Only recently it has been believed that the function of zebra stripes is to protect the animals from biting flies. However, the exact mechanism by which stripes reduce attack by ectoparasites is yet unknown. Therefore, this study examined the behaviour of tabanids (horse flies) around captive zebras and uniformly coloured domestic horses. In a second experiment tabanids behaviour was also examined when the horses wore three different type of rugs.

The authors concluded that a striped coat prevented flies from making a controlled landing resulting in few tabanids probing for blood, and as a result of zebras’ changeable behaviour, few stayed a long time.


Do you use zebra striped rugs for your horses?

If no; would you consider using it after reading this article?

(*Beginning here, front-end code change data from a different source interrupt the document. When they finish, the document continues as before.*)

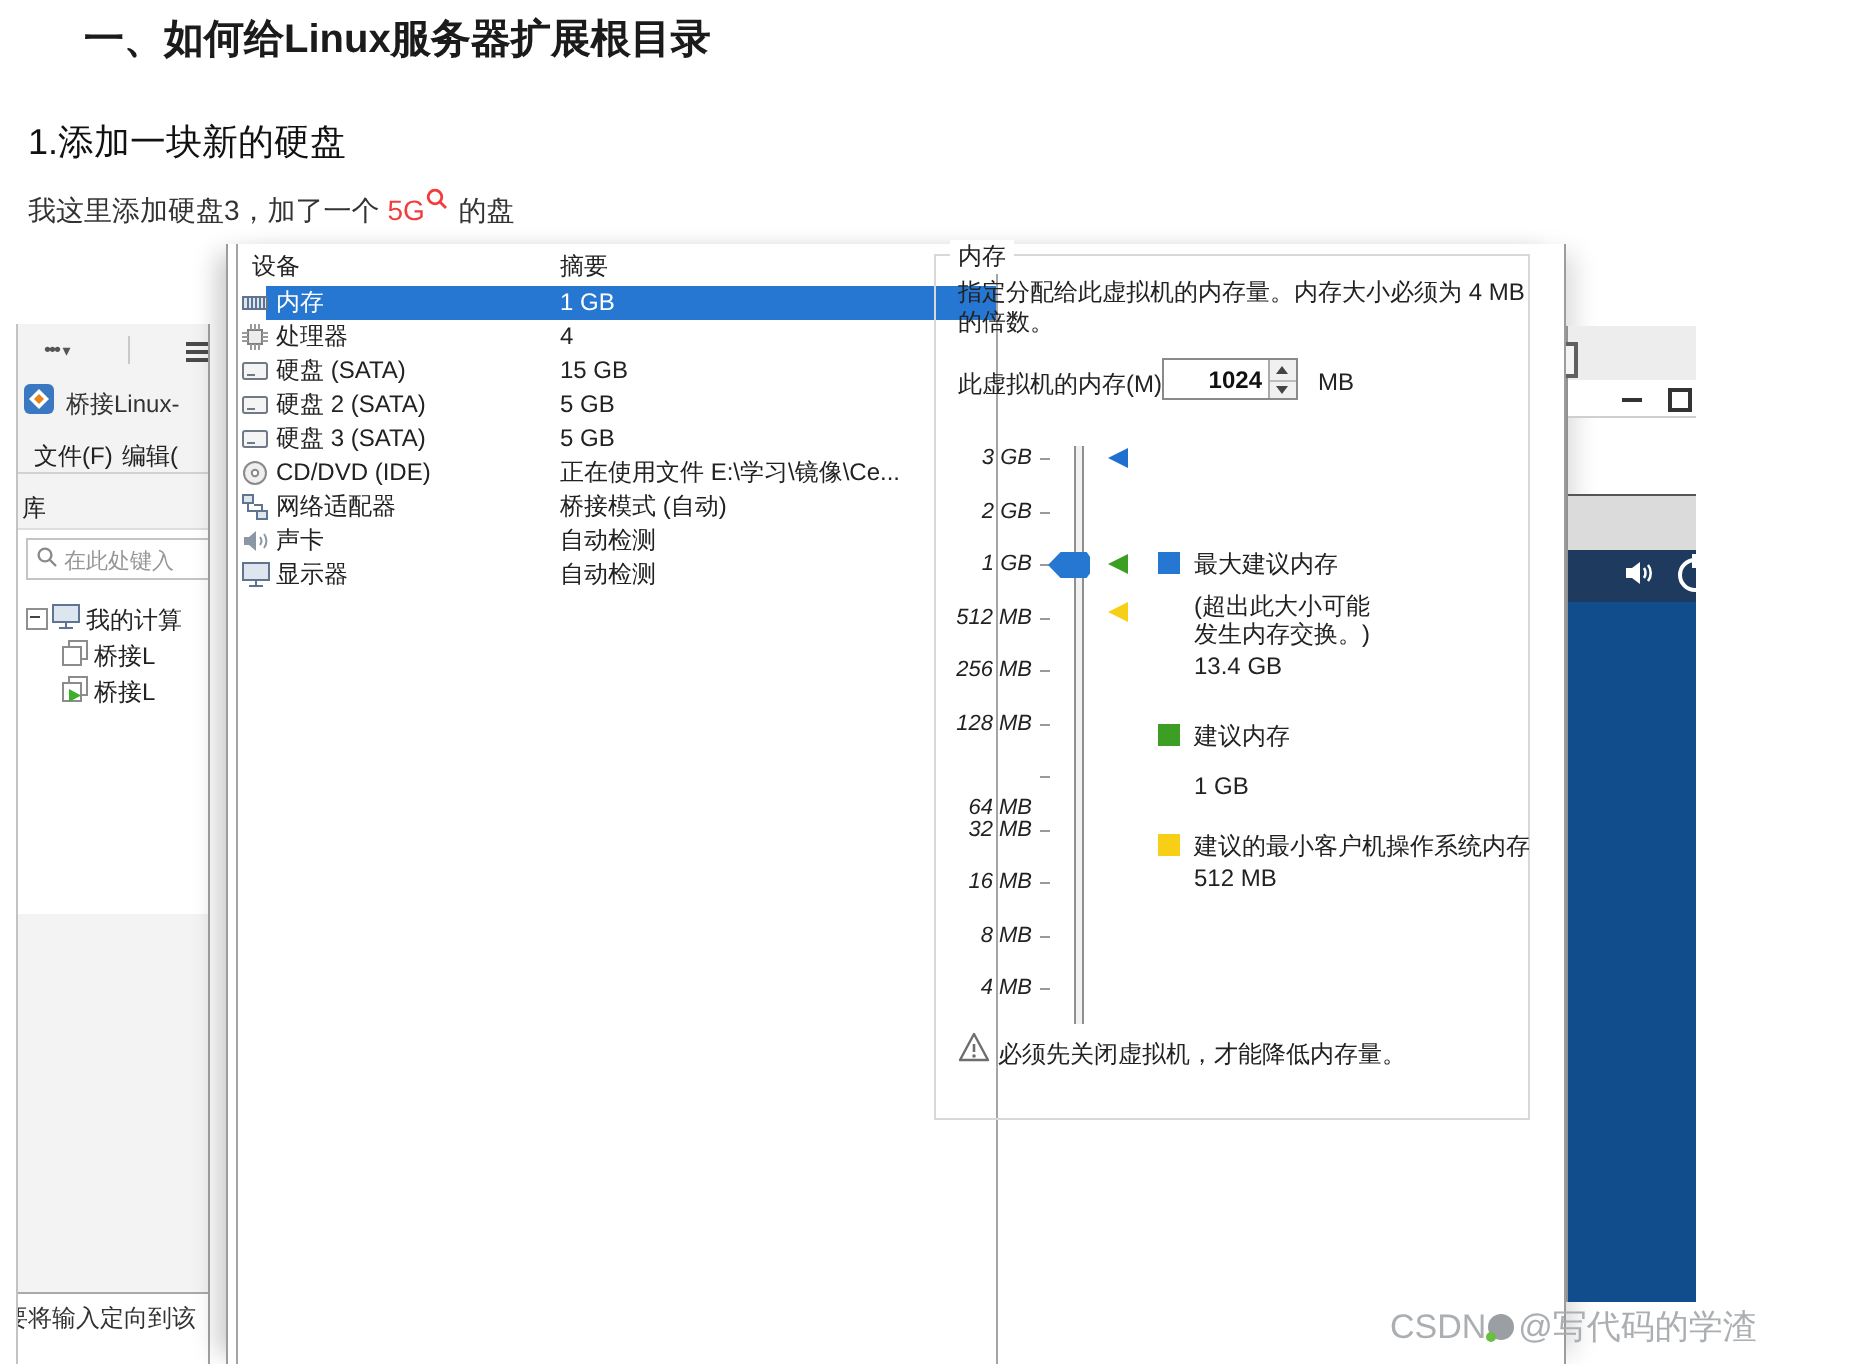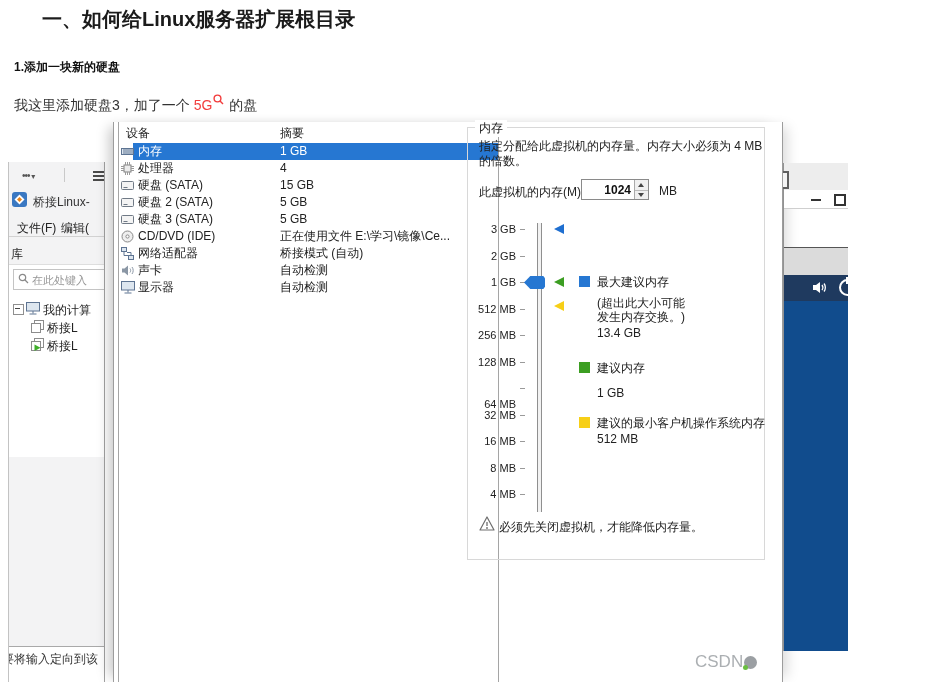"1.添加一块新的硬盘" .art-sub { font-size: 12px -> 18px; font-weight: 700 -> 400 }
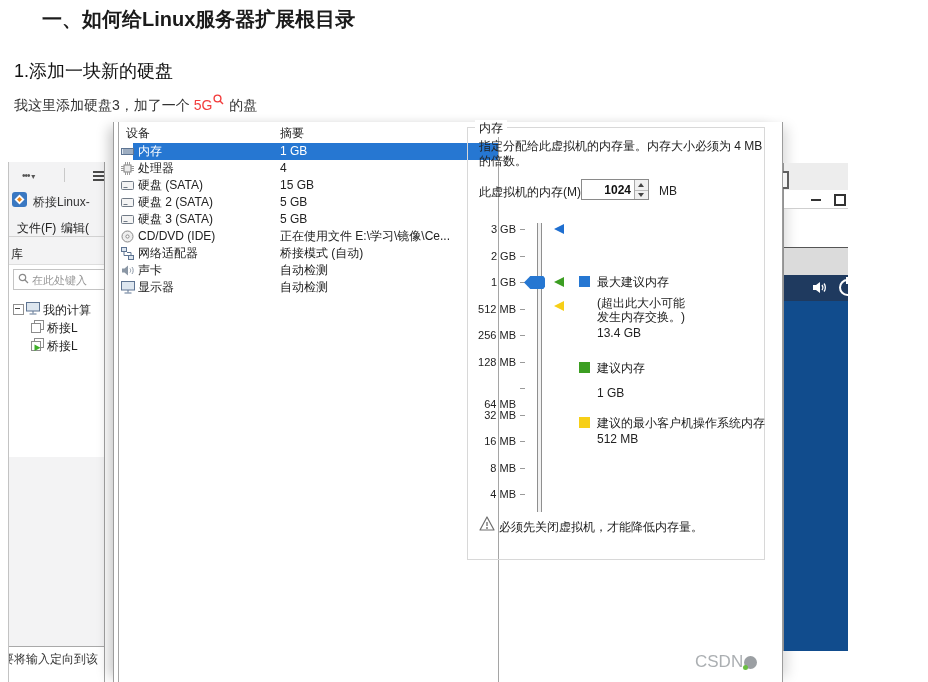"3 GB" .scale-label { font-style: none -> italic }
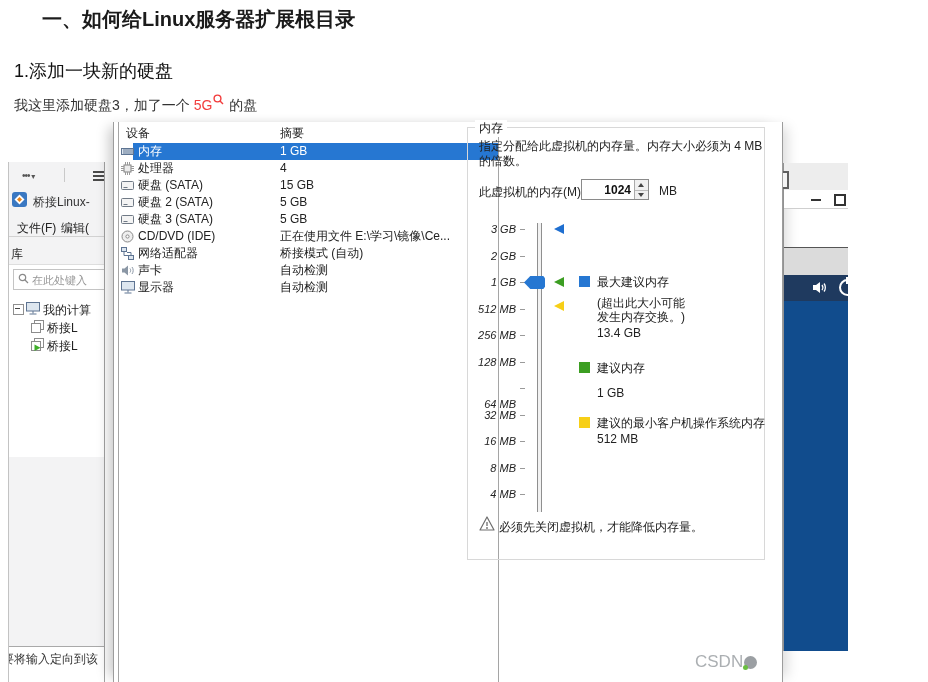"@写代码的学渣" span { html: none -> <span>@写代码的学渣</span> }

Expert opinion by Debby Gudden

Zebra stripes have long been a true mystery for researchers. Most prey animals have an inconspicuous coat which makes them more difficult to distinguish from their environment. Research has already shown that the way in which a dark horse's coat is reflected is different (horizontally)  from that of a white horse's coat (reflective). The dark coat attracts more insects than the white coat due to the horizontal movement of light waves over the coat. Different experiments with dark, white and striped plates with glue have shown that the striped plates attract fewer insects when compared to the dark and white plates. These experiments have then continued to a striped model horse and then to experiments with living zebras. Blanket manufacturers have used this science to design the ‘zebra fly blanket’ that are nowadays used by many horse owners. The findings from this study contribute to the proof that the stripes of a zebra disrupt the flight patterns of biting (horse) flies.